I want to donwload a csv file by using Caperjs. This is what I wrote:

var login_id = "my_user_id";
var login_password = "my_password";

var casper = require('casper').create();

casper.userAgent('Mozilla/5.0 (Macintosh; Intel Mac OS X 10_9_4) AppleWebKit/537.36 (KHTML, like Gecko) Chrome/27.0.1453.116 Safari/537.36 ');

casper.start("http://eoddata.com/symbols.aspx",function(){
    this.evaluate(function(id,password) {
        document.getElementById('tl00_cph1_ls1_txtEmail').value = id;
        document.getElementById('ctl00_cph1_ls1_txtPassword').value = password;
        document.getElementById('ctl00_cph1_ls1_btnLogin').submit();

    }, login_id, login_password);
});

casper.then(function(){
    this.wait(3000, function() {
        this.echo("Wating...");
    });
});

casper.then(function(){
    this.download("http://eoddata.com/Data/symbollist.aspx?e=NYSE","nyse.csv");
});

casper.run();

And I got nyse.csv, but the file was a HTML file for registration of the web site.

It seems login process fails.
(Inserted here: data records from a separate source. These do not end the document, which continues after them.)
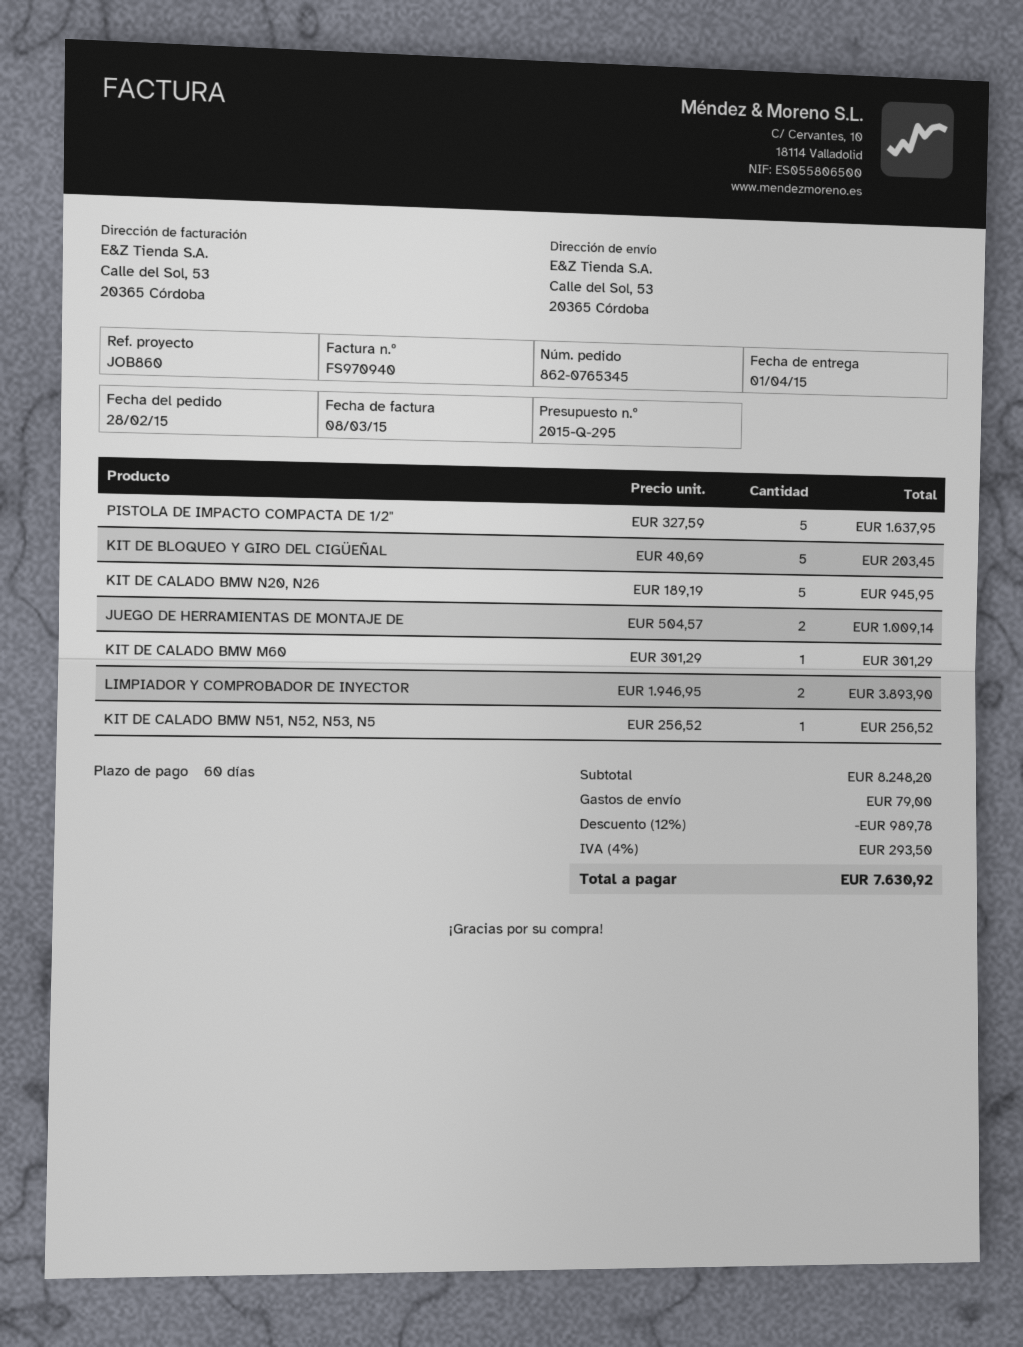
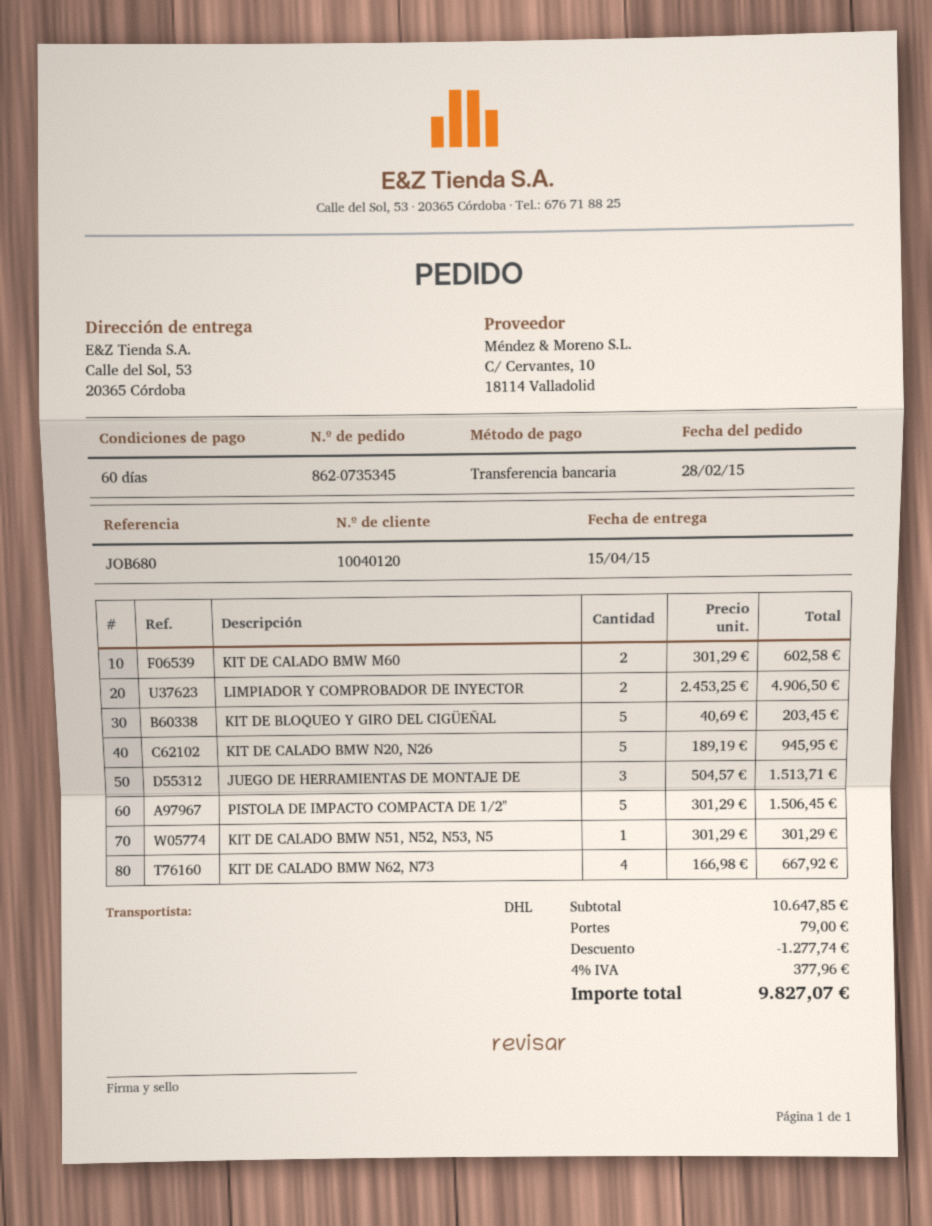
order number: 862-0765345 -> 862-0735345
delivery date: 2015-04-01 -> 2015-04-15
reference: JOB860 -> JOB680
PISTOLA DE IMPACTO COMPACTA DE 1/2": 5 x 327.59 = 1637.95 -> 5 x 301.29 = 1506.45
JUEGO DE HERRAMIENTAS DE MONTAJE DE: 2 x 504.57 = 1009.14 -> 3 x 504.57 = 1513.71
KIT DE CALADO BMW M60: 1 x 301.29 = 301.29 -> 2 x 301.29 = 602.58
LIMPIADOR Y COMPROBADOR DE INYECTOR: 2 x 1946.95 = 3893.90 -> 2 x 2453.25 = 4906.50
KIT DE CALADO BMW N51, N52, N53, N5: 1 x 256.52 = 256.52 -> 1 x 301.29 = 301.29
KIT DE CALADO BMW N62, N73: none -> 4 x 166.98 = 667.92
subtotal: 8248.20 -> 10647.85
discount: 989.78 -> 1277.74
tax: 4% = 293.50 -> 4% = 377.96
total: 7630.92 -> 9827.07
How can I login correctly and save the csv file?

2015/05/13

Following @Darren's help, I wrote like this:

casper.start("http://eoddata.com/symbols.aspx");
casper.waitForSelector("form input[name = ctl00$cph1$ls1$txtEmail ]", function() {
  this.fillSelectors('form', {
    'input[name = ctl00$cph1$ls1$txtEmail ]' : login_id,
    'input[name = ctl00$cph1$ls1$txtPassword ]' : login_password,
    }, true);
});

And this code ends up with error Wait timeout of 5000ms expired, exiting.. As far as I understand the error means that the CSS selector couldn't find the element. How can I find a way to fix this problem?

Update at 2015/05/18

I wrote like this:

casper.waitForSelector("form input[name = ctl00$cph1$ls1$txtEmail]", function() {
    this.fillSelectors('form', {
        'input[name = ctl00$cph1$ls1$txtEmail]' : login_id,
        'input[name = ctl00$cph1$ls1$txtPassword]' : login_password,
    }, true);
}, function() {
    fs.write("timeout.html", this.getHTML(), "w");
    casper.capture("timeout.png");
});

I checked timeout.html by Chrome Developer tools and Firebugs, and I confirmed several times that there is the input element.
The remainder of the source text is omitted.